Ann was an extraordinary pediatric nurse practitioner, one of the first in the country, and the first in the Maryland county where she first practiced when NPs were not permitted into newborn nurseries. Ever one to address barriers to care with her warm yet determined will, she set precedent by seeing the newborns bedside with their new parents as a way to skirt the prohibition, and thus began her use of the NBO and dedication to family-centered practice. Ann began her career in private pediatric practice after she graduated from Boston College but then returned to Boston and joined Boston Children’s Hospital as assistant director of the Medical Diagnostic Programs and later served as director of the Preschool Function Program. Ann was clinical coordinator of the School Function Program, Pain and Incontinence Program, and Early Childhood Program. She had a special interest in children with delays in toileting and was a key designer of the family-centered “Toilet School” treatment program. She co-authored Lessons from Toilet School: A Family-Centered Approach to Toilet Training, which was published in 2017. Remarkably, in her sixties and while extraordinarily busy, she earned her doctorate in nursing practice with a dissertation operationalizing family-centered care within intensive in-patient pediatric settings.

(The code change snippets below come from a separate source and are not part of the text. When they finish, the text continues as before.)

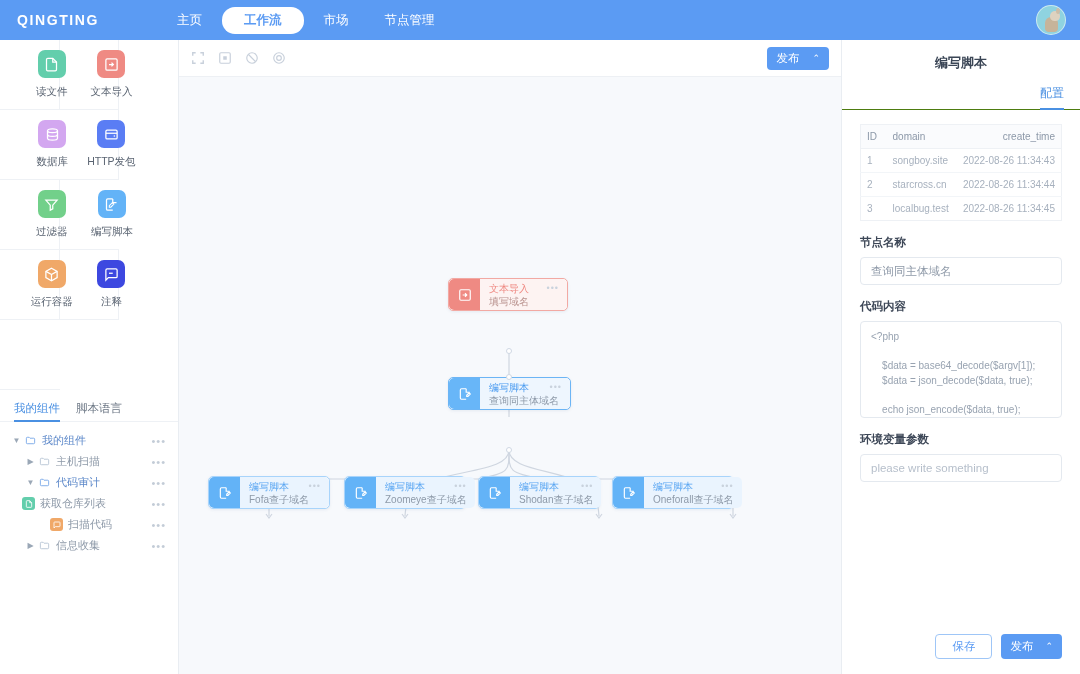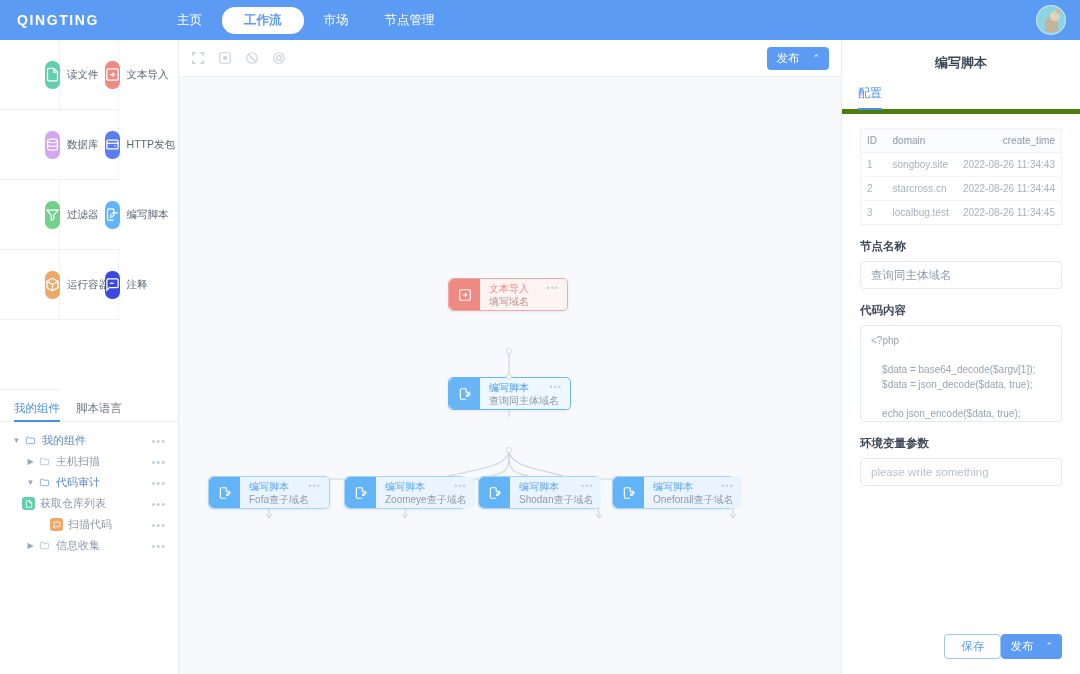--- a/index.html
+++ b/index.html
@@ -67,8 +67,8 @@
     width: 59.6px; height: 70px;
     border-right: 1px solid #eef1f5;
     border-bottom: 1px solid #eef1f5;
-    display: flex; 
-    align-items: center; justify-content: space-between;
+    display: flex; flex-direction: column;
+    align-items: center; justify-content: center;
     cursor: pointer; gap: 7px; padding-left: 45px;
   }
   .palette-cell:nth-child(3n) { border-right: none; }

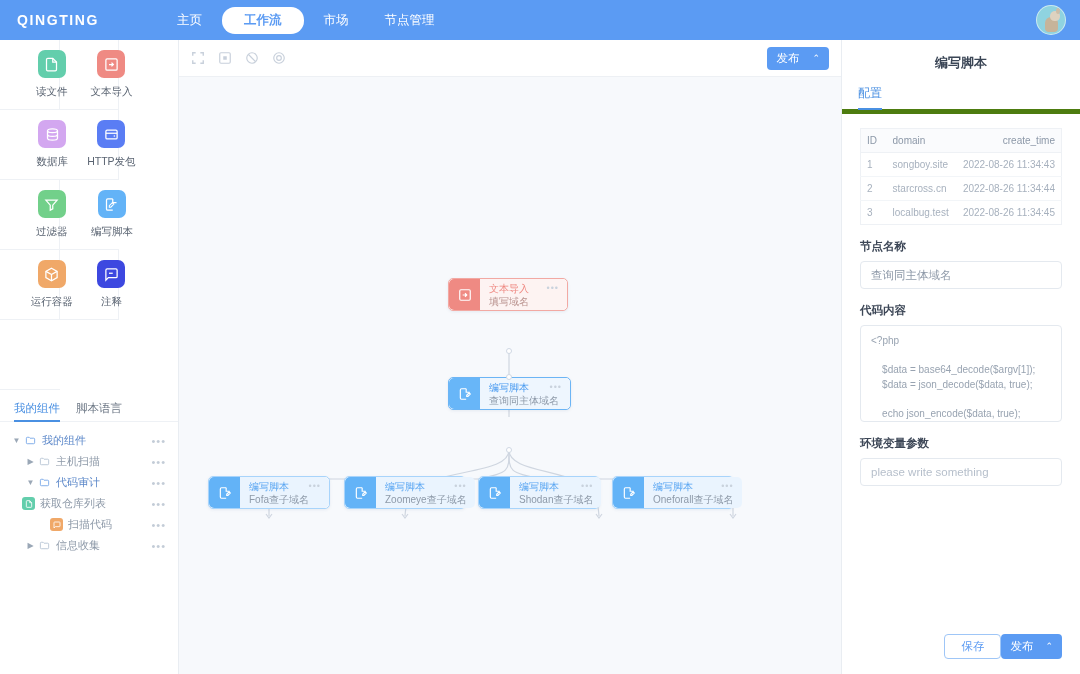--- a/index.html
+++ b/index.html
@@ -206,8 +206,8 @@
     font-size: 13px; color: #3b4656; font-weight: bold;
   }
   .rp-tabs {
-    padding: 0 16px; border-bottom: 5px solid #4d7c0f;
-    display: flex; gap: 18px;
+    padding: 0 16px; border-bottom: 1px solid #4d7c0f;
+    display: flex; gap: 18px; justify-content: flex-end;
   }
   .rp-tab {
     font-size: 12px; color: #4a90e2; padding-bottom: 7px;

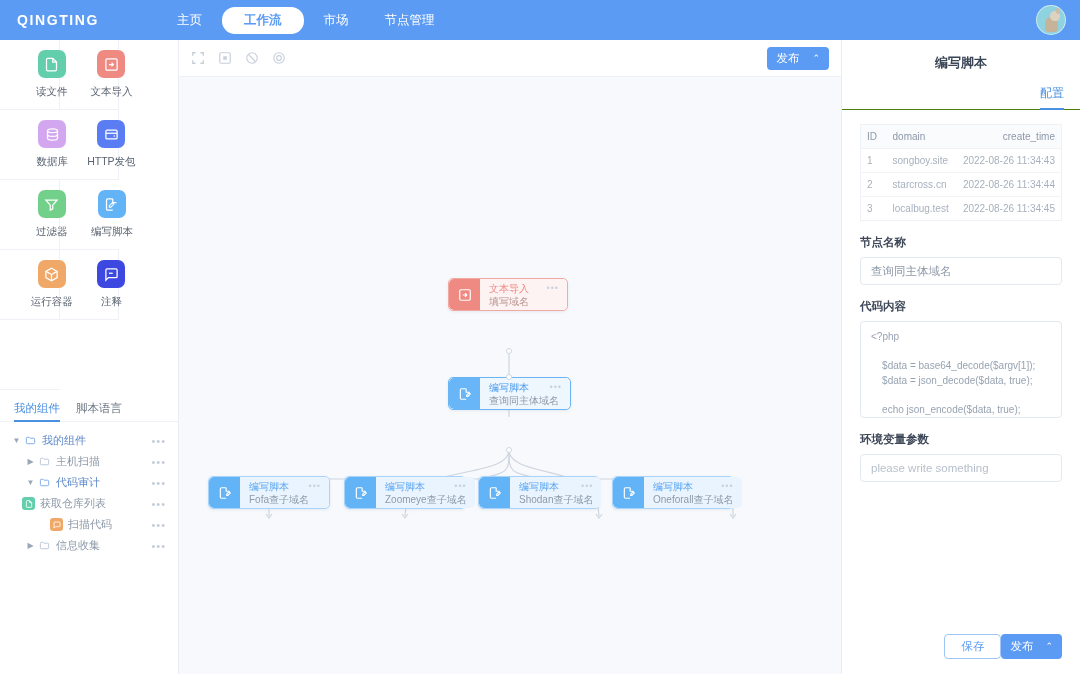--- a/index.html
+++ b/index.html
@@ -263,7 +263,7 @@
   }
   .rp-footer {
     height: 56px; display: flex; align-items: center;
-    justify-content: flex-end; gap: 0; padding-right: 18px;
+    justify-content: flex-end; gap: 9px; padding-right: 18px;
   }
   .btn-save {
     background: #fff; color: #5b9bf3; border: 1px solid #9fc6f7;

Ann lived a life of professional and personal selflessness. She was an inspirational figure and embodied all that is best in nursing as clinician, teacher, colleague, and public health advocate. For Ann, nursing was clearly a calling, a lifestyle, and a way of living. Her capacity for empathy enabled her to acknowledge and understand people’s confusion, concerns, doubts, and fears, so that she was optimistic and always hopeful and positive in the face of adversity. Indeed, Ann helped change the way we look at children and families. She always put the patient first, and took the time to listen without judgment or prejudice.

Ann was one of the founding faculty at BTC and, indeed, there would not be a BTC had it not been for her unwavering determination and skills. She served as director of BTC and led BTC’s professional development program for over 20 years. Ann was director of the Touchpoints Outreach and Network Development and also worked with the Brazelton Institute before retiring in 2018. She dedicated her life to finding and developing new models of care to promote a more compassionate, family-centered approach based on respect, openness, equality, and mutuality, and she invited patients to participate in decision-making. She was caring, considerate, concerned, and compassionate. As a result, she commanded the unfailing loyalty and admiration of colleagues—nurses, pediatricians, parents, and children across the world.

Ann received the Massachusetts March of Dimes Nurse Practitioner of the Year Award, the National Association of Pediatric Nurse Associates & Practitioners’ Loretta C. Ford Outstanding Fellow Award, the Wong Hock Boon Professorship from Singapore University Hospital, the BCH Mel Levine Award, That’s the Spirit Award, and the BTC Outstanding Leader Award.

The depth of our sense of loss is equal to her limitless compassion and caring.  She will be profoundly missed.